Attention Wall St. Journal: It's Not A "Death" Tax

The Wall Street Journal should be so ashamed of this that it should voluntarily print not just a correction but also an apology.  This lead and third graph are reprehensible:

With the federal estate tax disappearing for most people, state death taxes have emerged as a surprise new worry.***That is down from the 17,500 estates that would have faced death taxes under the previous $2 million limit, the Urban-Brookings Tax Policy Center estimates.

As I've said before, an estate tax doesn't tax death any more than the income tax taxes life.

(Hat tip to TPM.)

"Death tax" made my "Official 2007-2008 Political Glossary" http://swordscrossed.org/node/1721 (in the Republican section, of course).
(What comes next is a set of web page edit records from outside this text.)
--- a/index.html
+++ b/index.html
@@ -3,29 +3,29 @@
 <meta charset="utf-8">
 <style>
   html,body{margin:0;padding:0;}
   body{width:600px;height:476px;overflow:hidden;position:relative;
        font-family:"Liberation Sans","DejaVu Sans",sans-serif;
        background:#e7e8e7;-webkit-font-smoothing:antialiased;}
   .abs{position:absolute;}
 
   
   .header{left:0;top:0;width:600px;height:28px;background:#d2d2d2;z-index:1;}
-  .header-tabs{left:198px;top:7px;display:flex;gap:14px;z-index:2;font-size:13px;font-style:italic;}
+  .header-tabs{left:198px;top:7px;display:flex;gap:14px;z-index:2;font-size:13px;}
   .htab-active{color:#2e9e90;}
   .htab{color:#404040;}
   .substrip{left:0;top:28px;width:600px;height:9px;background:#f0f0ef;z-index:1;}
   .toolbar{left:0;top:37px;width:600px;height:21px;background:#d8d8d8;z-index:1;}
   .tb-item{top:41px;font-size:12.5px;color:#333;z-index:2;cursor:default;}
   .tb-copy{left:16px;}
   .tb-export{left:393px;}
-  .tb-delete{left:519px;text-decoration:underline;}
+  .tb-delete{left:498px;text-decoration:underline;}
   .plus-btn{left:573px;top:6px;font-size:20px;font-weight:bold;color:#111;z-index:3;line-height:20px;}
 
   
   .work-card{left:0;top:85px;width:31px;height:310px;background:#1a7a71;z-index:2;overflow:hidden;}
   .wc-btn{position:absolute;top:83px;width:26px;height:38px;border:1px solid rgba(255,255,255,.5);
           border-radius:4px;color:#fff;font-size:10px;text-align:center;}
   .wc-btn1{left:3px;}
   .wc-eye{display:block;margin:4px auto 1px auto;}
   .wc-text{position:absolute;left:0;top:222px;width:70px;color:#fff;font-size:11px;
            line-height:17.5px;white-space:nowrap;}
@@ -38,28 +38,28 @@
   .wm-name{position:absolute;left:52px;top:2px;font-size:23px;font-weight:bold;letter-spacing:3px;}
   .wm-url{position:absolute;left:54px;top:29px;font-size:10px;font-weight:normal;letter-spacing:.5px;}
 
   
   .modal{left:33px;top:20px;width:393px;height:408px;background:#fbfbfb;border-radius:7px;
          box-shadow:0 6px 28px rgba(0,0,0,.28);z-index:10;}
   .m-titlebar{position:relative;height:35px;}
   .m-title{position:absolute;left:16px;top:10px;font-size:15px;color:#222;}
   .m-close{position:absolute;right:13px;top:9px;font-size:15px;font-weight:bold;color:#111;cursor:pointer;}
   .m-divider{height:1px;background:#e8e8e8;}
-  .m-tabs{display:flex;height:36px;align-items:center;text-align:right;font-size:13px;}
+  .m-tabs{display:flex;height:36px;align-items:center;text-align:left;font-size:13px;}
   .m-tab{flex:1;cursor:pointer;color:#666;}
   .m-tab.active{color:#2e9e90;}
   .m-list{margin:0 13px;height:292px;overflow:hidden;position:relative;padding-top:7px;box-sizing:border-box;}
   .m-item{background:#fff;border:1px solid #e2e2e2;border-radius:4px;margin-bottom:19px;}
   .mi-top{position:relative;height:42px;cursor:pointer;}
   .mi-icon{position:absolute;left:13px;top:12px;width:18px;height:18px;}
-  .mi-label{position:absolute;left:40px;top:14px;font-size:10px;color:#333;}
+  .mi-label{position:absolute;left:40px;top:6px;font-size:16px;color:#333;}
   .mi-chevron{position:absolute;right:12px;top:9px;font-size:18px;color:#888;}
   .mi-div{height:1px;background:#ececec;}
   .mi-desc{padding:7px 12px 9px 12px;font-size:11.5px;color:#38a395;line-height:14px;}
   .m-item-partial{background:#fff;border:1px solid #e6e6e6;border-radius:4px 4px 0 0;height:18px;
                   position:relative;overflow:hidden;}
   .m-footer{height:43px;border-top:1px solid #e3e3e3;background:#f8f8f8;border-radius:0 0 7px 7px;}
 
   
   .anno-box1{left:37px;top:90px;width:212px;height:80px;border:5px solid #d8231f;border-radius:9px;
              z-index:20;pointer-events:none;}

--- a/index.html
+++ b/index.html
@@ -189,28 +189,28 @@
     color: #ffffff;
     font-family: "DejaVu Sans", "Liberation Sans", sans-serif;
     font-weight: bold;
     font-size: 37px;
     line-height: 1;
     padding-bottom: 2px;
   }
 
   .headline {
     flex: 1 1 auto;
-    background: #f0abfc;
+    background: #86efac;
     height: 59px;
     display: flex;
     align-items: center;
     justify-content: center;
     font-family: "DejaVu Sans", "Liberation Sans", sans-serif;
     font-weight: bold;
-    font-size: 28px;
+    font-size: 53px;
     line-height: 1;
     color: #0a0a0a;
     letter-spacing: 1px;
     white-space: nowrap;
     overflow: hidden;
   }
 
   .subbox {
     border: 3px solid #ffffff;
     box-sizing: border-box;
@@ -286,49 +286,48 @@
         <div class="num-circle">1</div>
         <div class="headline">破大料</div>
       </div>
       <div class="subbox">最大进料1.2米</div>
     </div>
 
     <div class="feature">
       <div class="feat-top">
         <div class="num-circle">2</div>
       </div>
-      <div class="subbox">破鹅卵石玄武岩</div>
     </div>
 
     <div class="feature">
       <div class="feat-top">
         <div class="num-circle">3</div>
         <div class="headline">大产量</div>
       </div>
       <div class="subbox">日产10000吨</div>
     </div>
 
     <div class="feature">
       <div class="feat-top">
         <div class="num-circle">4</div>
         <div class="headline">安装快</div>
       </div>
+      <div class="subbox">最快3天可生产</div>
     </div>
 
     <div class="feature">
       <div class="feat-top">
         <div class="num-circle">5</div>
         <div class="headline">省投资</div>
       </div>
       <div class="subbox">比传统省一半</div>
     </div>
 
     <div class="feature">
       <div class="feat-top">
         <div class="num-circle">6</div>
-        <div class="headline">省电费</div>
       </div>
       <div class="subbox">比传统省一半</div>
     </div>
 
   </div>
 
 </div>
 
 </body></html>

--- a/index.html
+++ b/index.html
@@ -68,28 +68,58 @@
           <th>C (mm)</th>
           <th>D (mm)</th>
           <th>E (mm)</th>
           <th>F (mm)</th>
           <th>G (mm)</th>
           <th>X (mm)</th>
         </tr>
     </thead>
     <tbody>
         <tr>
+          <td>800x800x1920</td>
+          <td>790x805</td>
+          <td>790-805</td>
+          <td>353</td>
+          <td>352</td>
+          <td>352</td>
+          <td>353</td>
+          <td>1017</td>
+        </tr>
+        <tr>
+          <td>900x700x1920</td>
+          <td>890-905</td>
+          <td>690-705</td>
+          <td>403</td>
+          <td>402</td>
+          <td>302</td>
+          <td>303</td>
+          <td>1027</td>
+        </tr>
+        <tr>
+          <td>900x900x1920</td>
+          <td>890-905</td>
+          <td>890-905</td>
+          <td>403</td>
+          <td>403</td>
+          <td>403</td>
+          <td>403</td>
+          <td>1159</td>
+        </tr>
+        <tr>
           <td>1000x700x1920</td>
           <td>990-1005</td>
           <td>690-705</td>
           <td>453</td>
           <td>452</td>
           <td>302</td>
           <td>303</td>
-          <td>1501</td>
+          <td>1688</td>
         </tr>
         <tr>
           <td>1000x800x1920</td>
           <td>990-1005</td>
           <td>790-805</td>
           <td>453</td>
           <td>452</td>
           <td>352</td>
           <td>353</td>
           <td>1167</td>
If you don't like the term "state death taxes" what term can you recommend? Writing about "state ______ taxes" requires some care because there are state estate taxes and state inheritance taxes. Using "state death taxes" might be an easier way to refer to these taxes than using "state estate/inheritance taxes" or "state death or inheritance taxes."

With regards to the federal estate tax, your earlier posts are on point. The federal estate tax is a tax on the privilege of transferring wealth. It is not an inheritance tax. Further, the label "death tax" when referring to the federal estate tax is highly politicized and misleading precisely for the reasons you stated.

Please...

Sidney Kess, the "veteran estate attorney" quoted in the story talking about state "death tax" planning, is someone I've known and worked with for years, and is about as NON-right-wing political as imaginable.

Sidney's clients (and mine), Democrats near all (this is NYC), think of estate and inheritance taxes as "death taxes" because ... they apply at death. As in, "I must prepare my family and estate to deal with these taxes when I die."

If you think this is partisan political spin, it just shows how much more sensitive you are to partisan politics than to real people -- real Democrats -- who must deal with these taxes in the real world, and how they entirely reasonably view them. (Which is bad even if one's job is entirely partisan politics.)

This article is in an entirely non-political, reasoned presentation of financial planning issues involving the changing "federal estate tax" and its changing effects on "state estate and inheritance taxes", with the difference between estate and inheritance taxes noted.

If one is so very sensitive to alleged partisan political framing in the likes of this, as to deem it "reprehensible" and demand "an apology", then good gosh, every time the NY Times uses the word "choice" instead of "abortion" one really blow a gasket. Eh?

When I was in law school back long before Bush (or Clinton) and before estate tax became a political issue, these taxes were generically called "death taxes".

Not everything one doesn't like is a reprehensible plot by one's political enemies.

(You'd better hope -- or else the RNC and Rupert Murdoch have learned to work their evil machinations backward through time.)

Say I liquidated all of my estate and put it in my casket with me when I was buried. Maybe you CAN take it with you --- not that I believe that, but I've earned the right to find out --- it's my money, after all. You don't think I would escape the estate tax, do you? So your death-income counter-analogy is complete horse manure.

If you had any idea how insanely spendthrift the US government is, you'd be less anxious to see higher taxes.

It astonishes me that self-appointed martinets think the government knows how to spend my estate better than my wonderful and wise ex-wife and children do. They earned it by having my back uring all the years when things were tough and belts were tight. They are the exact opposite of Paris Hilton, who should have been spanked silly growing up.

Still, PH is a paragon of good judgment compared to the US government.